Velajada sonrió. Corrió la lona de la tienda y salió al exterior sin responder. Mientras se dirigía a la tienda de mando, sintió en su interior que brotaba un peculiar atisbo de esperanza.

Nunca había considerado como un aliado a Oponn. Depender de la suerte para cualquier asunto era una idiotez. La primera Casa que desveló, Oscuridad, tocó su mano con un frío glacial, abiertamente, con violencia, con un poder que latía con furia, pero que, además, se dejaba acompañar por una sensación que no pudo identificar del todo, pero que se parecía mucho a la salvación. El caballero podía ser enemigo o aliado, aunque las más de las veces no era ni lo uno ni lo otro. Pero Oponn cabalgaba a la sombra del guerrero; dejaba que la Casa de Oscuridad titubeara al margen, suspendida en el umbral que separaba al día de la noche. Más que cualquier otro factor, había sido aquella moneda que giraba lo que le había empujado a plantarse.

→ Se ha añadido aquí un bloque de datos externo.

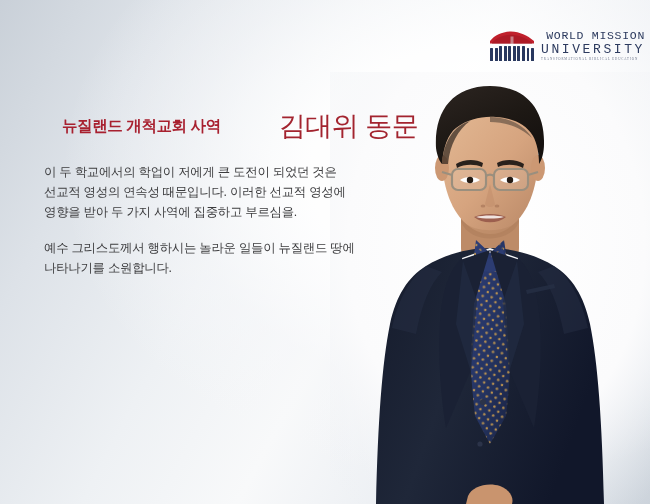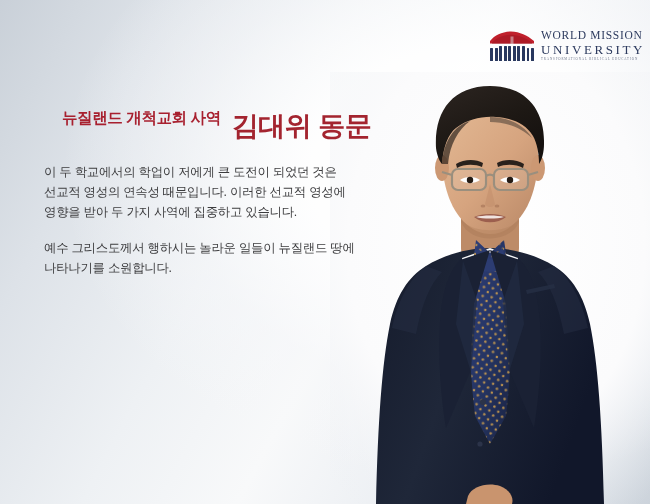--- a/index.html
+++ b/index.html
@@ -70,9 +70,10 @@
   .logo-text .l1,
   .logo-text .l2 {
     color: #2c3a5e;
-    font-family: Liberation Serif, serif;
+    font-family: Liberation Mono, monospace;
     font-weight: 400;
     white-space: nowrap;
+    text-align: right;
   }
   .logo-text .l1 {
     font-size: 11.5px;

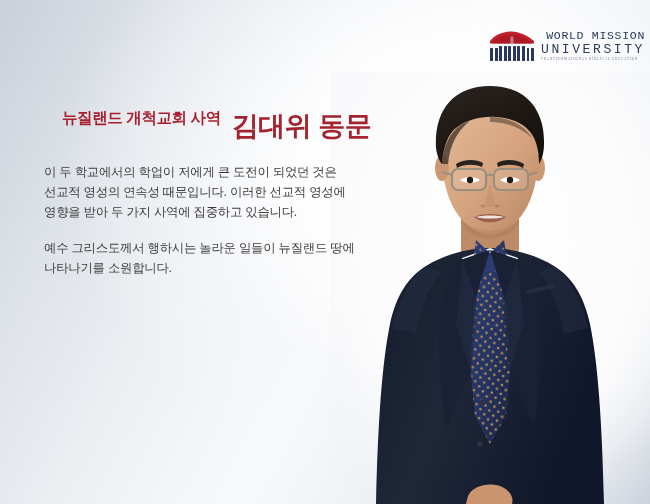--- a/index.html
+++ b/index.html
@@ -99,8 +99,8 @@
     left: 62px;
     top: 108px;
     display: flex;
-    align-items: flex-start;
-    gap: 11px;
+    align-items: center;
+    gap: 18px;
   }
   #title-sub {
     font-size: 15.5px;

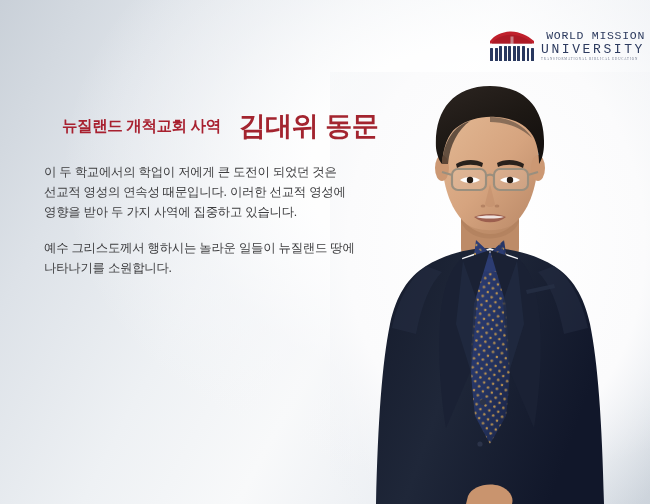--- a/index.html
+++ b/index.html
@@ -111,10 +111,11 @@
   }
   #title-name {
     font-size: 27px;
-    font-weight: bold;
+    font-weight: normal;
     color: #a3242f;
     letter-spacing: -0.5px;
     white-space: nowrap;
+    margin-left: 40px;
   }
 
   

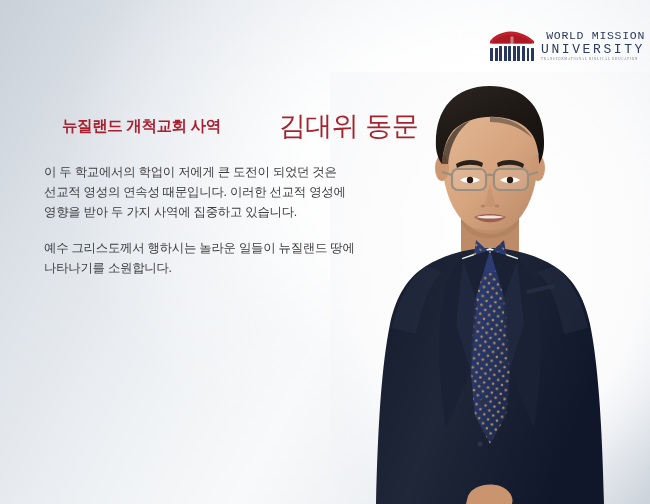--- a/index.html
+++ b/index.html
@@ -314,7 +314,7 @@
   </div>
 
   <div id="body-copy">
-    <p>이 두 학교에서의 학업이 저에게 큰 도전이 되었던 것은 선교적 영성의 연속성 때문입니다. 이러한 선교적 영성에 영향을 받아 두 가지 사역에 집중하고 있습니다.</p>
+    <p>이 두 학교에서의 학업이 저에게 큰 도전이 되었던 것은 선교적 영성의 연속성 때문입니다. 이러한 선교적 영성에 영향을 받아 두 가지 사역에 집중하고 부르심을.</p>
     <p>예수 그리스도께서 행하시는 놀라운 일들이 뉴질랜드 땅에 나타나기를 소원합니다.</p>
   </div>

Mechones no lo había oído. Maravilloso.

Aun entonces, mientras se acercaba a la tienda de mando, el eco de aquel sonido pervivía en su mente, tal como creía que haría durante algún tiempo. La moneda giraba y giraba. Oponn mostraba dos caras al cosmos, pero era la apuesta de la dama. Gira, monedita. Gira.